<<<<
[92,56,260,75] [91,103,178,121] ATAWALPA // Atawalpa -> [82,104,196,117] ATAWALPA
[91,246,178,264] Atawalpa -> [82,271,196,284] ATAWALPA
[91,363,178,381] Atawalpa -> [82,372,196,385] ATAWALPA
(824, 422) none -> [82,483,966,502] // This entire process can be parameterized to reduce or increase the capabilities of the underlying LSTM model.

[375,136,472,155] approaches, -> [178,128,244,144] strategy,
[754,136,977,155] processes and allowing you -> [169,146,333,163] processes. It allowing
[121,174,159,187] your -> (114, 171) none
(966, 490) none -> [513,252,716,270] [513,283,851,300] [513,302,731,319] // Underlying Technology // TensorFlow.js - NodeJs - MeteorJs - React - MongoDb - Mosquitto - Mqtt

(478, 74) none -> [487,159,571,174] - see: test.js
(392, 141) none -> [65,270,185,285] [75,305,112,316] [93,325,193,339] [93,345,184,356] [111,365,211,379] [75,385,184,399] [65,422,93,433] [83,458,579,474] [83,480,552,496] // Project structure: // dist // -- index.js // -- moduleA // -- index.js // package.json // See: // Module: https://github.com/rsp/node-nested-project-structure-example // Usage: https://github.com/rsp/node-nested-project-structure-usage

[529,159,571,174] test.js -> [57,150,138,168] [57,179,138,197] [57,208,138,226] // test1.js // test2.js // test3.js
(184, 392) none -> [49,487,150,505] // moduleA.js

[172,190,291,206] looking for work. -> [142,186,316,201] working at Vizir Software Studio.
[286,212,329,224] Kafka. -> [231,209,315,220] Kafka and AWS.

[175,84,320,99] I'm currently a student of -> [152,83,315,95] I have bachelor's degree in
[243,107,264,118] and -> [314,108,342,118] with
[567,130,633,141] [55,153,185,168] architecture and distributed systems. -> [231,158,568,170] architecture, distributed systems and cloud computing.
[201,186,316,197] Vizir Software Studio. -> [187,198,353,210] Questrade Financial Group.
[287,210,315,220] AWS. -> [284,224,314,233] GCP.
>>>>
◆ Required action
Go through the listing above and write out exactly the lines starting with the one holding "[286,212,329,224] Kafka. ->" and running through the one holding "[567,130,633,141] [55,153,185,168] architecture", ends included, and no others.

◆ Response for this exercise
[286,212,329,224] Kafka. -> [231,209,315,220] Kafka and AWS.

[175,84,320,99] I'm currently a student of -> [152,83,315,95] I have bachelor's degree in
[243,107,264,118] and -> [314,108,342,118] with
[567,130,633,141] [55,153,185,168] architecture and distributed systems. -> [231,158,568,170] architecture, distributed systems and cloud computing.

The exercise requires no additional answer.